A group of people displaying emotional behavior was grouped as “emotions”; facial behavior was prototype. Categories can be built around prototypes; for any category there is likely to be a single prototype. Familiarity, culture, environment effect selection of prototype.
Superordinate terms and significant features of prototype image are important in indexing. Retrieval and browsing: grouping facilitates browsing.
Social tagging: group labels tend to be superordinate. Individual images in that group tend to be tagged non-hierarchic related terms. Associations, not hierarchy. There is not much structure (does this matter? unclear). First tagger influences subequent taggers. Perhaps first tag should be done by an expert, to subtly guide future taggers.

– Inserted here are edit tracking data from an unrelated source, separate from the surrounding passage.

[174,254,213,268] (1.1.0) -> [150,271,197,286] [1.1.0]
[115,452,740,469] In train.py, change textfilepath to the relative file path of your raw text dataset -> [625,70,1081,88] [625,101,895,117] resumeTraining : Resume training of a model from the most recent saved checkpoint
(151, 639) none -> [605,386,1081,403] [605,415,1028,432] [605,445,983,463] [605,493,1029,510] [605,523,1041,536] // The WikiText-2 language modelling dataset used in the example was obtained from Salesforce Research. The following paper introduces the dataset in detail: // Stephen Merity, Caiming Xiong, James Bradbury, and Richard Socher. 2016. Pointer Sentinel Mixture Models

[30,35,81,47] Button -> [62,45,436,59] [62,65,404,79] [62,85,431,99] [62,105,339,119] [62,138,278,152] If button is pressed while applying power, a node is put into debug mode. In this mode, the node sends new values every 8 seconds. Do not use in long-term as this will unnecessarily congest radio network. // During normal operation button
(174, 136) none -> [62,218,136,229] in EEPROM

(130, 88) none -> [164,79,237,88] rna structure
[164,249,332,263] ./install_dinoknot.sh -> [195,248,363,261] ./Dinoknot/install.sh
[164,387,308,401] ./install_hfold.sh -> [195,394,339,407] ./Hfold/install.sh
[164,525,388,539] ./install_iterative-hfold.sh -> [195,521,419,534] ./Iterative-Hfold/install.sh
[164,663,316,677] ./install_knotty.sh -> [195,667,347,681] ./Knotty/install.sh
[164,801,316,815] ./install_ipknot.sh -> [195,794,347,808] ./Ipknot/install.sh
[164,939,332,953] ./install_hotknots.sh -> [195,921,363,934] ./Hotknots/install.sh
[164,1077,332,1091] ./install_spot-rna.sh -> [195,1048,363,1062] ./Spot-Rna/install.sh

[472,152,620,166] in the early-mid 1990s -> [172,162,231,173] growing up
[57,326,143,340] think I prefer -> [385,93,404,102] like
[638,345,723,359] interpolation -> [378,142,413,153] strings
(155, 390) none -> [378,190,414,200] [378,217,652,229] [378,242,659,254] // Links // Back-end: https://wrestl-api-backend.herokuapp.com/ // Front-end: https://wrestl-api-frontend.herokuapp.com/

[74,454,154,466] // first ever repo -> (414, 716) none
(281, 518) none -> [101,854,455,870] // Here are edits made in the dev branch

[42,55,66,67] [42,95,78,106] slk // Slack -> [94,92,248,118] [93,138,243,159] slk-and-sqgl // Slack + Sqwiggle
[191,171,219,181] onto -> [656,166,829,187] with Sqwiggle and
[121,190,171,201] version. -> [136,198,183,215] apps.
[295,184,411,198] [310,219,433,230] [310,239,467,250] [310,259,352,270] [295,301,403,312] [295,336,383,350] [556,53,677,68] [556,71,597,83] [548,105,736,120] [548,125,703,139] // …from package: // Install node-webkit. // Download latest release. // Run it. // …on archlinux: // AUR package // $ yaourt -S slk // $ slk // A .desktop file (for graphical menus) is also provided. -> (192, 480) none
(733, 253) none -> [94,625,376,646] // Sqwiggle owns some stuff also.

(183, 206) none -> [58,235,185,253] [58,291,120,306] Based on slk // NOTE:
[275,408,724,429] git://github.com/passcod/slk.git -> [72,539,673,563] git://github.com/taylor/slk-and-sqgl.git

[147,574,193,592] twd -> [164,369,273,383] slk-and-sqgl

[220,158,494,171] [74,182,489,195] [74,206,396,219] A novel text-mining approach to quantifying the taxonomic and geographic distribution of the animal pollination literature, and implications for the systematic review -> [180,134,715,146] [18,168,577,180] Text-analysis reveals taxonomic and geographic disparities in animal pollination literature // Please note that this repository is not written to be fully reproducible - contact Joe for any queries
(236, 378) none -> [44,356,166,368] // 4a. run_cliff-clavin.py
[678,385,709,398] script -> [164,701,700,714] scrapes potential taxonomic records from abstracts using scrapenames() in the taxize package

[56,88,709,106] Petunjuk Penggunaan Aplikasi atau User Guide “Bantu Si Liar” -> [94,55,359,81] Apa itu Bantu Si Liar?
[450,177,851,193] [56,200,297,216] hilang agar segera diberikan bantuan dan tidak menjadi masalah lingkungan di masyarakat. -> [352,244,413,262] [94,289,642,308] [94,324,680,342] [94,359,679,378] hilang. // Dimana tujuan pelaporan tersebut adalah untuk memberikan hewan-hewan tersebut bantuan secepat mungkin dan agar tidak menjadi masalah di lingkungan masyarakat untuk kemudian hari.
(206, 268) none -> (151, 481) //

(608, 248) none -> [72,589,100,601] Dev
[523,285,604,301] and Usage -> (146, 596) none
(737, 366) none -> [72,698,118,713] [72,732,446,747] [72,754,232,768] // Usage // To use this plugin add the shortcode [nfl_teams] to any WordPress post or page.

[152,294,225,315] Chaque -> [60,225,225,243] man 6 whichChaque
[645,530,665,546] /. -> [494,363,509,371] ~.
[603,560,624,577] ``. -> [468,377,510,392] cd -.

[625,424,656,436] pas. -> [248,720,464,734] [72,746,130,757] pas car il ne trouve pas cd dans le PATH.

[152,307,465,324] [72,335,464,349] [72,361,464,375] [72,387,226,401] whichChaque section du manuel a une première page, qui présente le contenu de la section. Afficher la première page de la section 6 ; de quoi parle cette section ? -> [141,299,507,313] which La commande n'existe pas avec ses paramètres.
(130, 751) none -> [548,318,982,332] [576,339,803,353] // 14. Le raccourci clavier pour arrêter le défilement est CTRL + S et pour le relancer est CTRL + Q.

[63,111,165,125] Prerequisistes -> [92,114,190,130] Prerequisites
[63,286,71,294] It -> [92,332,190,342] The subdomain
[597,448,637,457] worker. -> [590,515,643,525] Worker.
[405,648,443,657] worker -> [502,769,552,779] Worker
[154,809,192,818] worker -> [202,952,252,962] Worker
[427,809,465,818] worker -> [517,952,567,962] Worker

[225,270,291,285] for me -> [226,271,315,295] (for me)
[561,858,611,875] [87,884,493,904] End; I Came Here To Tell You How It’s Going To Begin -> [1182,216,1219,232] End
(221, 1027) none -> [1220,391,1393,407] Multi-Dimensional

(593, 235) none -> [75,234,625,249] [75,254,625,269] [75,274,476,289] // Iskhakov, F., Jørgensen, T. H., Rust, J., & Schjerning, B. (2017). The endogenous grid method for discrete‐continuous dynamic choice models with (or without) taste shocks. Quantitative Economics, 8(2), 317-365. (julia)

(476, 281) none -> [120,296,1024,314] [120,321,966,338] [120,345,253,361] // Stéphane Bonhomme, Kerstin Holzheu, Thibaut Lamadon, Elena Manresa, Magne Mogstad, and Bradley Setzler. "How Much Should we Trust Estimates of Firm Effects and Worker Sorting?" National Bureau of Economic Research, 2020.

PhotojournalsmAndUADs geotagged:ASSISST2007MilwukeWi topresent
Diane Neal

Yes, title is intentional.
Needs of photojournalists are different from other photographers in terms of tagging.
Photojournalists select what to photograph and to store their photos in their publication’s photo archives. Photo editors pick photos to go with stories. Also worked with photo librarians.
Where is the locus of control — internal it’s something you can control; external — blame on something outside, beyond, you. We like to have control over our pictures (they’re something we save in a disaster, we like to have them).
Photojournalists and editors were studied:
People found named objects, specific events, browsing, user-assigned descriptors (UAD), metadata as the most important. Descriptors, in general, were most important kinds of labels. Started with a keyword, moved to browsing. Like metadata-based searching.
Problems with people doing tagging — inaccuracy, errors, typos, lack of time. Need to formalize rules for tagging (somehow). tag guidelines (ie., no plurals, no compound words, etc.).

Presentation
Abebe Rorissa

In classic info retrieval, a document representation (surrogate for document) is matched with a user query (surrogate for information need). In new world… We have huge multimedia digital librareis; not single items, but collections. Many things are not text, they are multimedia. Retrieval systems more complex to match queries and document representations. Now we’re looking at slices of information space, not documents.
User is creator, annotator, indexer, searcher, and consumer of content – all roles formerly done by authros and professional indexers. Users have their own language, not the controlled vocabulary. Rise of tags and folksonomies, not controlled vocabs.

Challenges

Users’ roles change, often in mid-research. They have simultaneous multiple roles. We have to react to individuals and groups of users. MNeed a more complex information retrieval model. We have “a million typing monkeys”. We have to deal with free and uncontrolled sers’ langauge and vocabulary.

Opportunities

The million typing monkeys are also an opportunity. Users are wiling to contribute descriptions of ocntent. Rich data to study tagging behavior (great for researchers). Need to find ways to let user tagging inform our retrieval systems.

What Next?

Probably no single model will capture whole information environment. Browsing is important feature of IR. Revise Ranganathan’s second law: Every user his/her overview of the document collection”. Still need way to get to single document.
Two tools to look at:
Flamenco
PhotoMesa
How do you provide access? People tag at a high level — broad terms. Best entry level in a browsing interface should be the basic level; where people search. Depth of hierarchy is a problem. Hard to display breadth of terms in a functional way.
Social tagging is an opportunity, not a challenge.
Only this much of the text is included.